The year was 1992. The economy was growing, rebounding from recession but still suffering from high unemployment. Across the country, the recession, gentrification, and a general lack of vision left many promising downtowns floundering. Sacramento was no exception – the city was rising, but wasn’t able to truly focus on making Downtown the thriving hub it could be.
Nineteen distinct bodies, including the City, Redevelopment Agency, 4 marketing organizations, and 5 assessment districts, all served Downtown Sacramento. Each had its own specific purpose and a limited budget. The existing downtown organization, with a budget of only $100,000, focused its attention on holiday lighting and decorative banners. “This disjointed bureaucracy…result[ed] in overlapping maintenance crews, fragmented marketing efforts, high overhead and a lack of direct accountability.”
Recognizing that downtowns in other states were making consistent, coordinated, and well-funded efforts to turn around, a group of Downtown Sacramento property owners decided it was time to do the same. They created a new nonprofit called Downtown Sacramento First, hired attorneys and improvement district consultants, brought in expert panels from Philadelphia and Baltimore, and joined forces with key players in other California downtowns including San Jose, Long Beach, and Los Angeles.
The result of these efforts was a plan to turn around downtown, to provide coordinated efforts, and to give the private sector a seat at the downtown planning table occupied by the City and Redevelopment Agency. That plan soon became the Property and Business Improvement District Law of 1994, California’s first law allowing creation of property-based improvement districts. That law allowed creation of the Downtown Sacramento Property and Business Improvement District in 1995. The new PBID was to be managed by Downtown Sacramento First, which became the Downtown Sacramento Partnership to better reflect the nature of its operations.
The Downtown Sacramento PBID was the first formed in the state under the new law, and went into effect on January 1, 1996. With its creation, a new norm emerged in downtown – “One phone number will get it done!”
With an initial budget of $1,197,000, the Downtown Partnership focused its new consolidated efforts on three key areas – Security Guides, Maintenance, and Revitalization. Bringing together disparate services and providers under its one large umbrella, the Partnership was able to provide better, cheaper services throughout downtown.

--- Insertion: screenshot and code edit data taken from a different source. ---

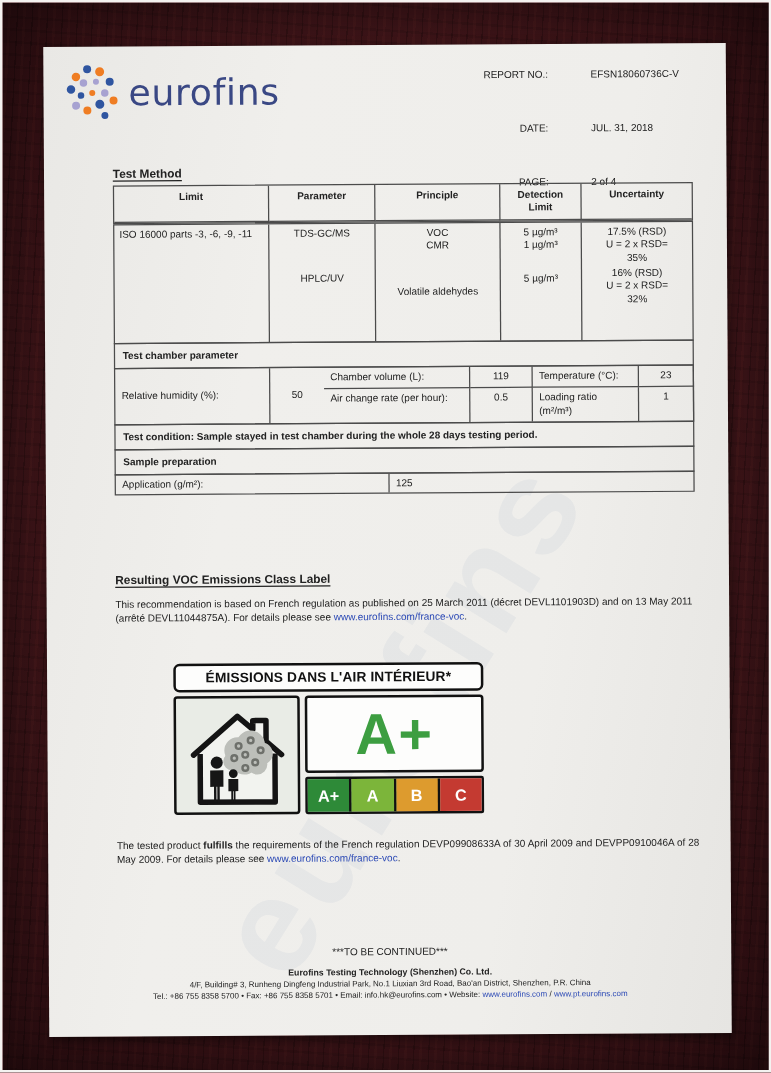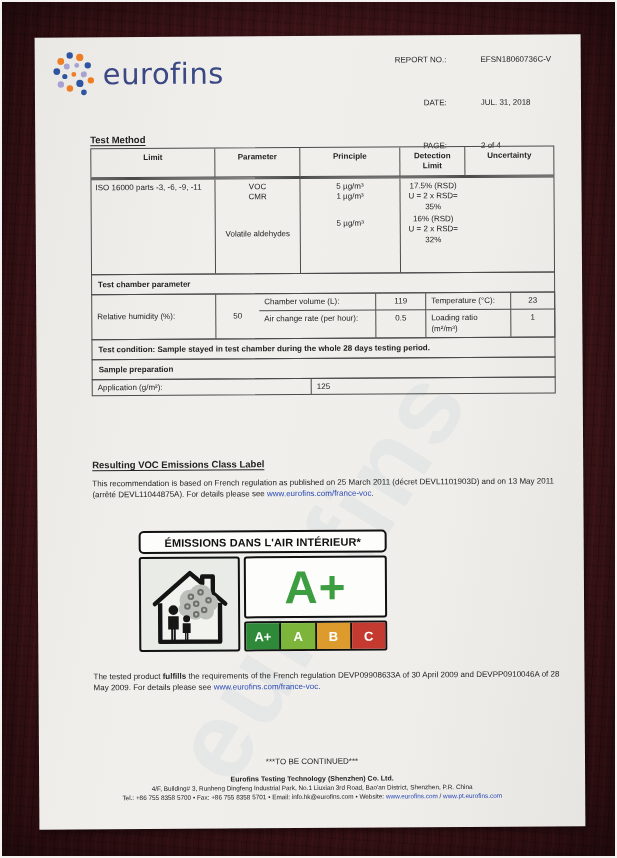--- a/index.html
+++ b/index.html
@@ -38,7 +38,7 @@
   .logo { position:absolute; left:18px; top:13px; display:flex; align-items:center; }
   .logo svg { width:44px; height:48px; }
   .logo-text { font-size:29px; color:#3a4884; letter-spacing:0.5px; margin-left:6px; font-family:"DejaVu Sans", sans-serif; font-weight:400; }
-  .report-info { position:absolute; left:360px; top:20px; display:grid; grid-template-columns:auto auto; column-gap:5px; row-gap:8px; font-size:8px; color:#222;gap:34px; }
+  .report-info { position:absolute; left:352px; top:20px; display:grid; grid-template-columns:auto auto; column-gap:5px; row-gap:8px; font-size:8px; color:#222;gap:34px; }
   .report-info .lab { text-align:right; }
 
   .section-heading { position:absolute; left:55px; font-size:9.5px; font-weight:bold; text-decoration:underline; text-underline-offset:2px; }

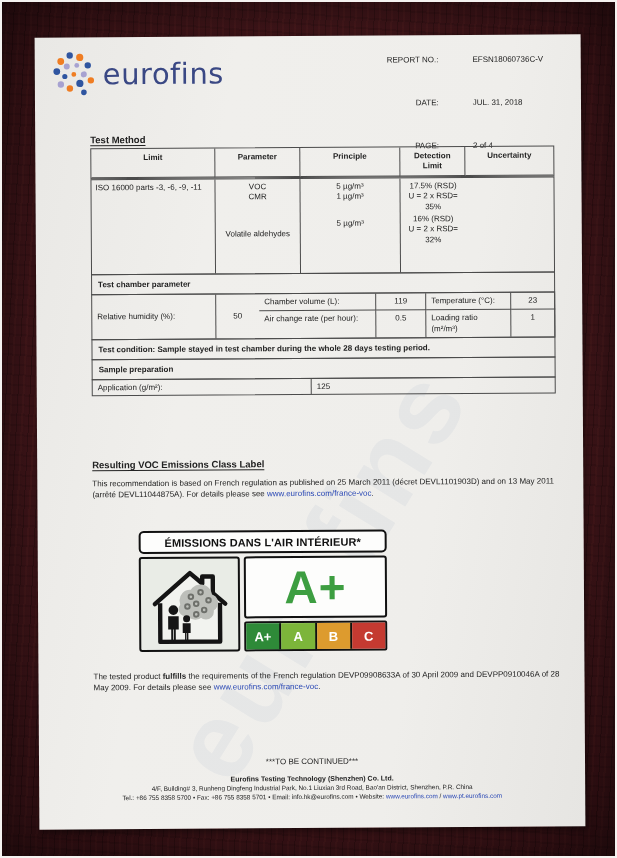--- a/index.html
+++ b/index.html
@@ -145,6 +145,10 @@
       </div>
       <div class="mgrid mrow">
         <div>ISO 16000 parts -3, -6, -9, -11</div>
+        <div class="cc">
+          <div>TDS-GC/MS</div>
+          <div class="blk2">HPLC/UV</div>
+        </div>
         <div class="cc">
           <div>VOC</div>
           <div>CMR</div>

Over the years, the PBID funds have been leveraged by the Partnership to create a new downtown. Gone are the inhabitable alleyways, the sense of insecurity during the day, and the confusion over who to call when help was needed. Indeed, one phone number, that of the Downtown Partnership, is getting it done.
Downtown grew and began to flourish with the PBID’s support, leading the district to be renewed with overwhelming support from property owners and the City in 2000, 2005, and 2015. The PBID evolved and its budget grew in each successive renewal, expanding its services and bringing a new sense of ownership to downtown. In its most recent renewal, the District underwent a major overhaul to incorporate a new downtown entertainment and sports complex. The budget grew to just over $3.3 million dollars annually, and incorporated expanded services such as nuisance abatement and business development.
In 2011, looking to expand services into educational and charitable activities, the Partnership created a sister nonprofit, the Downtown Sacramento Foundation. As a tax-exempt 501(c)(3) organization, the Foundation serves as a fundraising arm for downtown improvements. It is able to apply for grants, and can provide activities in addition to those of the Partnership, which is a 501(c)(6) organization. Together, the two organizations are a powerful force in downtown’s development.
One phone number truly gets it done in Downtown Sacramento. Propose a project in downtown and the first question you’ll be asked is “what does the Partnership think?” Want to open a new business? Apply for support from the Foundation’s Calling All Dreamers program. Visitors no longer simply walk through downtown – instead they walk with direction and safety provided by the Partnership’s ambassador team. Perhaps the most telling sign of the PBID’s success, however, is that in this latest renewal, the district was supported by property owners paying more than 80% of the assessment – in a renewal where the assessment paid was increased. People vote with their money, and they are voting for the Downtown Sacramento PBID.